Provided records START

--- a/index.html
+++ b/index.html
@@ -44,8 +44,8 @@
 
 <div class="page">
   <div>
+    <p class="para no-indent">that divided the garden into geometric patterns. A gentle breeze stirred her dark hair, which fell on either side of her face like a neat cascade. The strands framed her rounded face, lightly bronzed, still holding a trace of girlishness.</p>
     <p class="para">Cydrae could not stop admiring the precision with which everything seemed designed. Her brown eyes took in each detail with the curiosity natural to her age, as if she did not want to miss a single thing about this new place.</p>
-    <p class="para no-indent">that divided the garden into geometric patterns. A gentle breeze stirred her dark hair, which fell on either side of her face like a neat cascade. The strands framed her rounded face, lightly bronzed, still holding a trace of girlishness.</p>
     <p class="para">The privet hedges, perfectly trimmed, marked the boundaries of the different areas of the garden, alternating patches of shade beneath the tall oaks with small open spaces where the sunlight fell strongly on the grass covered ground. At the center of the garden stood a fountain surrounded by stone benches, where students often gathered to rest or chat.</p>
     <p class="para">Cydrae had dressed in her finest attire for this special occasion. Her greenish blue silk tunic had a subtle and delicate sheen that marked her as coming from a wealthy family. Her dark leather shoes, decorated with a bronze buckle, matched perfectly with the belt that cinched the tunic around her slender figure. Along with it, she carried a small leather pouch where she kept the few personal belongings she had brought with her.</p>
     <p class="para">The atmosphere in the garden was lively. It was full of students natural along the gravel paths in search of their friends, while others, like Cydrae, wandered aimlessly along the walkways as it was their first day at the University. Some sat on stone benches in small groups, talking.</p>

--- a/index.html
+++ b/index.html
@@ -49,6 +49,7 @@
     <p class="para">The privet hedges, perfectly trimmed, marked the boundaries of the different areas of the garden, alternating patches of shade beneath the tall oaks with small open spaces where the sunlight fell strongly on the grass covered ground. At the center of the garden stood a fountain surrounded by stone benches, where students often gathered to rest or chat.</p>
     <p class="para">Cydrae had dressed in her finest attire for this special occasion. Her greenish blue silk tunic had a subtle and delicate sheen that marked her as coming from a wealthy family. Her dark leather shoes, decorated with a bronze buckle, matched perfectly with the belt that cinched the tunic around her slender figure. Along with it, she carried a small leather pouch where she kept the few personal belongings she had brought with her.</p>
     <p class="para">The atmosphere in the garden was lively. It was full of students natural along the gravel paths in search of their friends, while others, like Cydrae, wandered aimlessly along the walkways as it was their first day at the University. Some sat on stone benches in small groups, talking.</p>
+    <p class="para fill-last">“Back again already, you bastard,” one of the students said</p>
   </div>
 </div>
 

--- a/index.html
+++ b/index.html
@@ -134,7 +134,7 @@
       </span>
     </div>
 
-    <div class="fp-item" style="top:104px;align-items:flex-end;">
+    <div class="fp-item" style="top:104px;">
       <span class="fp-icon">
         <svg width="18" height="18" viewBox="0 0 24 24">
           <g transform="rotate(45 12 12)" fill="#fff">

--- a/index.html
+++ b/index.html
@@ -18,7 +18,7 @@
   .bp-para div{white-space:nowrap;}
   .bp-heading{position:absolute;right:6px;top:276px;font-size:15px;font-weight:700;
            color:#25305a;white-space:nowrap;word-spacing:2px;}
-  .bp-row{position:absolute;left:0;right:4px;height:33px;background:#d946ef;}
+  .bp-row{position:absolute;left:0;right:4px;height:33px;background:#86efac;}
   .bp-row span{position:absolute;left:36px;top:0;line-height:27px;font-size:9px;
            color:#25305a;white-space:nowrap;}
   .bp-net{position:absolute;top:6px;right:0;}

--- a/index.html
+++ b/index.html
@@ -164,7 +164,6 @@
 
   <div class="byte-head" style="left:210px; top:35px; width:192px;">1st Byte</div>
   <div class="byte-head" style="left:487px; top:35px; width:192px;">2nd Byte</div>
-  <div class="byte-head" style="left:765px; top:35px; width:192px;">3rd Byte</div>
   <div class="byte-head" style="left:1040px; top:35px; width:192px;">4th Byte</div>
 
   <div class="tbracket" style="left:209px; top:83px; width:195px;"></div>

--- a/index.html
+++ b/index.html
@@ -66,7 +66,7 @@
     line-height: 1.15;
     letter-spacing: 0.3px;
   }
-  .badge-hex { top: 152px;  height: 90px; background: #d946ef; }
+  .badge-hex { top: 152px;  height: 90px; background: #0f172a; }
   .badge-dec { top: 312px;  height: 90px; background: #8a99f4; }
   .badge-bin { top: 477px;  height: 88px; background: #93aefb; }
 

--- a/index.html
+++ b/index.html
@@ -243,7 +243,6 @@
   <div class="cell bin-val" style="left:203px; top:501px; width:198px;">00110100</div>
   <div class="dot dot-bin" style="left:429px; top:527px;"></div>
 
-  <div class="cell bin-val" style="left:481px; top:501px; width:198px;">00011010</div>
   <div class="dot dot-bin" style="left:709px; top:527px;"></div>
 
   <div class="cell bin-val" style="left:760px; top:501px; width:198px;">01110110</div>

Provided records END

**Task details**
Extract all of the data above without altering anything.

**Exercise output**
--- a/index.html
+++ b/index.html
@@ -44,8 +44,8 @@
 
 <div class="page">
   <div>
+    <p class="para no-indent">that divided the garden into geometric patterns. A gentle breeze stirred her dark hair, which fell on either side of her face like a neat cascade. The strands framed her rounded face, lightly bronzed, still holding a trace of girlishness.</p>
     <p class="para">Cydrae could not stop admiring the precision with which everything seemed designed. Her brown eyes took in each detail with the curiosity natural to her age, as if she did not want to miss a single thing about this new place.</p>
-    <p class="para no-indent">that divided the garden into geometric patterns. A gentle breeze stirred her dark hair, which fell on either side of her face like a neat cascade. The strands framed her rounded face, lightly bronzed, still holding a trace of girlishness.</p>
     <p class="para">The privet hedges, perfectly trimmed, marked the boundaries of the different areas of the garden, alternating patches of shade beneath the tall oaks with small open spaces where the sunlight fell strongly on the grass covered ground. At the center of the garden stood a fountain surrounded by stone benches, where students often gathered to rest or chat.</p>
     <p class="para">Cydrae had dressed in her finest attire for this special occasion. Her greenish blue silk tunic had a subtle and delicate sheen that marked her as coming from a wealthy family. Her dark leather shoes, decorated with a bronze buckle, matched perfectly with the belt that cinched the tunic around her slender figure. Along with it, she carried a small leather pouch where she kept the few personal belongings she had brought with her.</p>
     <p class="para">The atmosphere in the garden was lively. It was full of students natural along the gravel paths in search of their friends, while others, like Cydrae, wandered aimlessly along the walkways as it was their first day at the University. Some sat on stone benches in small groups, talking.</p>

--- a/index.html
+++ b/index.html
@@ -49,6 +49,7 @@
     <p class="para">The privet hedges, perfectly trimmed, marked the boundaries of the different areas of the garden, alternating patches of shade beneath the tall oaks with small open spaces where the sunlight fell strongly on the grass covered ground. At the center of the garden stood a fountain surrounded by stone benches, where students often gathered to rest or chat.</p>
     <p class="para">Cydrae had dressed in her finest attire for this special occasion. Her greenish blue silk tunic had a subtle and delicate sheen that marked her as coming from a wealthy family. Her dark leather shoes, decorated with a bronze buckle, matched perfectly with the belt that cinched the tunic around her slender figure. Along with it, she carried a small leather pouch where she kept the few personal belongings she had brought with her.</p>
     <p class="para">The atmosphere in the garden was lively. It was full of students natural along the gravel paths in search of their friends, while others, like Cydrae, wandered aimlessly along the walkways as it was their first day at the University. Some sat on stone benches in small groups, talking.</p>
+    <p class="para fill-last">“Back again already, you bastard,” one of the students said</p>
   </div>
 </div>
 

--- a/index.html
+++ b/index.html
@@ -134,7 +134,7 @@
       </span>
     </div>
 
-    <div class="fp-item" style="top:104px;align-items:flex-end;">
+    <div class="fp-item" style="top:104px;">
       <span class="fp-icon">
         <svg width="18" height="18" viewBox="0 0 24 24">
           <g transform="rotate(45 12 12)" fill="#fff">

--- a/index.html
+++ b/index.html
@@ -18,7 +18,7 @@
   .bp-para div{white-space:nowrap;}
   .bp-heading{position:absolute;right:6px;top:276px;font-size:15px;font-weight:700;
            color:#25305a;white-space:nowrap;word-spacing:2px;}
-  .bp-row{position:absolute;left:0;right:4px;height:33px;background:#d946ef;}
+  .bp-row{position:absolute;left:0;right:4px;height:33px;background:#86efac;}
   .bp-row span{position:absolute;left:36px;top:0;line-height:27px;font-size:9px;
            color:#25305a;white-space:nowrap;}
   .bp-net{position:absolute;top:6px;right:0;}

--- a/index.html
+++ b/index.html
@@ -164,7 +164,6 @@
 
   <div class="byte-head" style="left:210px; top:35px; width:192px;">1st Byte</div>
   <div class="byte-head" style="left:487px; top:35px; width:192px;">2nd Byte</div>
-  <div class="byte-head" style="left:765px; top:35px; width:192px;">3rd Byte</div>
   <div class="byte-head" style="left:1040px; top:35px; width:192px;">4th Byte</div>
 
   <div class="tbracket" style="left:209px; top:83px; width:195px;"></div>

--- a/index.html
+++ b/index.html
@@ -66,7 +66,7 @@
     line-height: 1.15;
     letter-spacing: 0.3px;
   }
-  .badge-hex { top: 152px;  height: 90px; background: #d946ef; }
+  .badge-hex { top: 152px;  height: 90px; background: #0f172a; }
   .badge-dec { top: 312px;  height: 90px; background: #8a99f4; }
   .badge-bin { top: 477px;  height: 88px; background: #93aefb; }
 

--- a/index.html
+++ b/index.html
@@ -243,7 +243,6 @@
   <div class="cell bin-val" style="left:203px; top:501px; width:198px;">00110100</div>
   <div class="dot dot-bin" style="left:429px; top:527px;"></div>
 
-  <div class="cell bin-val" style="left:481px; top:501px; width:198px;">00011010</div>
   <div class="dot dot-bin" style="left:709px; top:527px;"></div>
 
   <div class="cell bin-val" style="left:760px; top:501px; width:198px;">01110110</div>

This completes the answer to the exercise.